Civil Contract advocates for maintaining strong connections between Armenia and Russia while promoting Eurasian integration with other Commonwealth of Independent States and Eurasian Economic Union member states. At the same time, Civil Contract continues to support Armenia's European integration through developing closer ties with the European Union and to eliminate visa requirements for Armenian citizens traveling to the EU's Schengen Area. In October 2019, Deputy Prime Minister Tigran Avinyan stated that he sees a lot of potential growth in both economic and political ties with the EU. Avinyan also advised that, "Any future EU accession is a question that the people of Armenia need to answer and would only occur following the withdrawal of Armenia from the Eurasian Union."

In 2019, the party's leader categorically ruled out the prospect of Armenia leaving the EAEU or the CSTO, stating that Armenia would not do a "u-turn" in foreign policy. A new party program was adopted, which stated the party's intention for Armenia to "not choose between East and West" and that the country's foreign relations ought to be based on protecting the nation's sovereignty.

The party supports the implementation of the Armenia–EU Comprehensive and Enhanced Partnership Agreement (CEPA), which entered into force on 1 March 2021. Nikol Pashinyan stated, "CEPA is a strategic program for development of our country, and it can become one of the cornerstones of our reforms agenda" and "I believe it is in Europe's interests to have a stable, democratic partner in the unstable region of the South Caucasus, a partner in the shape of developing and progressive Armenia that shares common European values with the union."

The party's 2018 electoral program stated that it believes in deepening relations with China, Japan, India, Iran, Georgia, Latin America, and the Middle East, as well as securing international recognition of the Republic of Artsakh and the Armenian genocide. In its 2021 electoral program, the party declared that the resolution of the Nagorno-Karabakh conflict through the "realization of the Artsakh Armenians' right to self-determination" and the implementation of the principle of remedial secession would be among its priorities.
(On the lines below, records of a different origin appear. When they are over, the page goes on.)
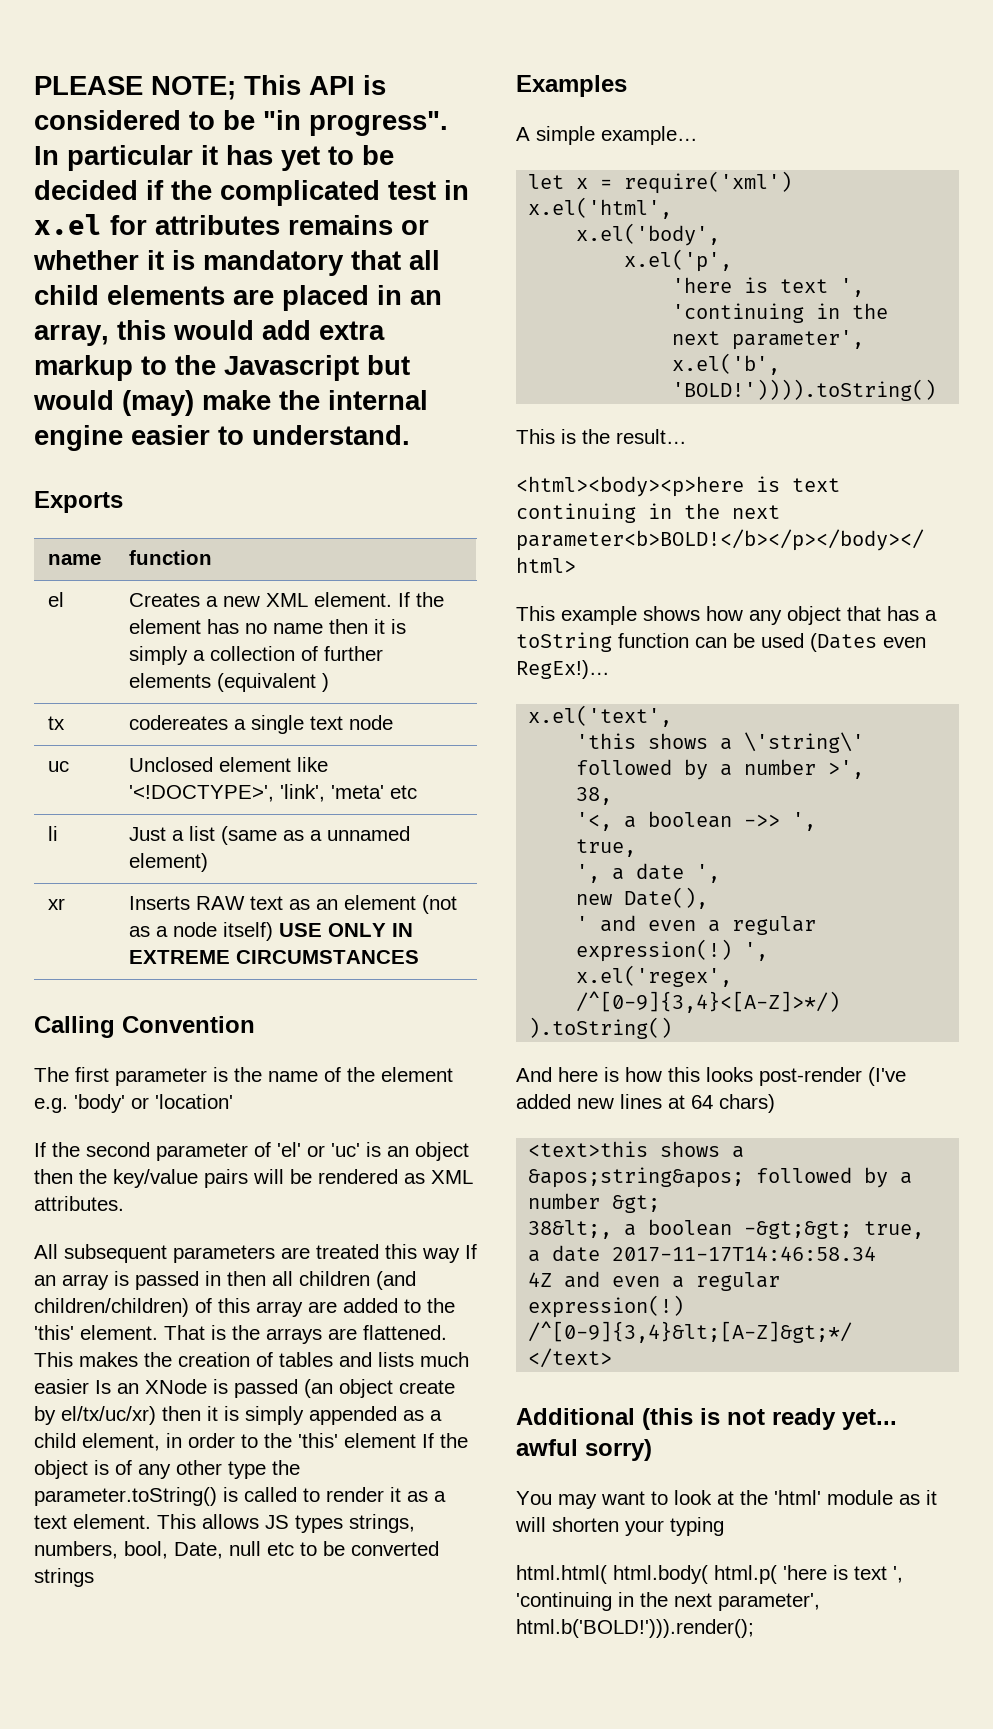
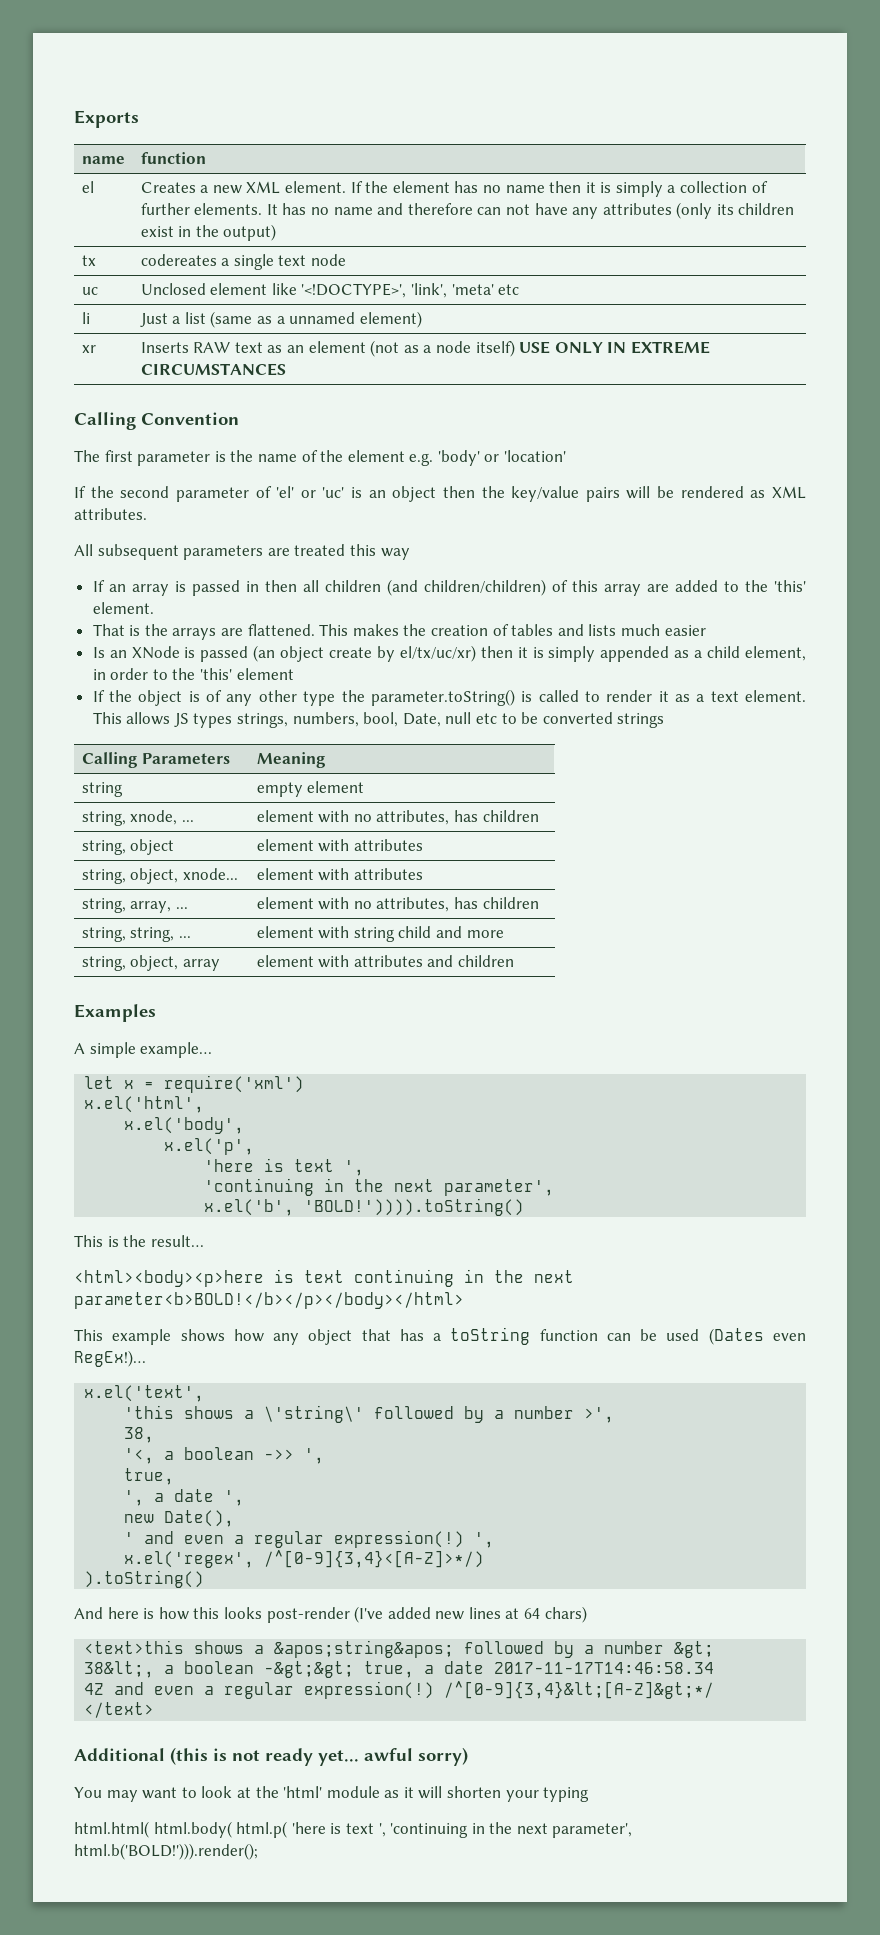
[34,75,386,100] [34,110,448,136] [34,145,394,171] [34,180,469,206] [34,214,429,235] [33,250,440,276] [34,285,442,311] [34,320,385,346] [34,355,410,381] [33,390,428,416] [34,425,410,451] PLEASE NOTE; This API is considered to be "in progress". In particular it has yet to be decided if the complicated test in x.el for attributes remains or whether it is mandatory that all child elements are placed in an array, this would add extra markup to the Javascript but would (may) make the internal engine easier to understand. // -> (74, 119) none
[128,673,329,692] elements (equivalent ) -> [194,202,795,219] [140,224,277,241] elements. It has no name and therefore can not have any attributes (only its children exist in the output)
(460, 1255) none -> (410, 554) //
(158, 1332) none -> (154, 608) //
(89, 1386) none -> (706, 630) //
(416, 1440) none -> (294, 674) //
(94, 1577) none -> [81,752,231,768] [256,752,326,768] [81,782,123,797] [256,781,365,797] [81,810,194,826] [256,810,539,825] [81,839,175,855] [256,839,423,852] [81,868,238,884] [256,868,423,881] [81,898,188,913] [256,897,539,912] [81,927,191,942] [256,926,504,942] [81,955,220,971] [256,955,514,968] // Calling Parameters | Meaning // string | empty element // string, xnode, ... | element with no attributes, has children // string, object | element with attributes // string, object, xnode... | element with attributes // string, array, ... | element with no attributes, has children // string, string, ... | element with string child and more // string, object, array | element with attributes and children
In a speech made in April 2022, however, Nikol Pashinyan stated that Armenia would have to "slightly lower" the bar for what it could expect to achieve in negotiation with Azerbaijan, and that the Armenian government would focus on securing "security guarantees and rights" for the Armenians of Nagorno-Karabakh, rather than on securing the region's political status. In May 2023, Pashinyan stated that Armenia had recognized the territorial integrity of Azerbaijan, including Nagorno-Karabakh. He added that the issue of the "rights and safety" of the Karabakh Armenian population should be discussed between the Azerbaijani authorities and the Armenian leadership of Nagorno-Karabakh. Nagorno-Karabakh was forcibly retaken by Azerbaijan in September 2023, leading to the exodus of its Armenian population. In February 2024, Pashinyan stated that he was in favor of a constitutional amendment to remove a portion of the Armenian constitution which calls for the unification of Nagorno-Karabakh with Armenia.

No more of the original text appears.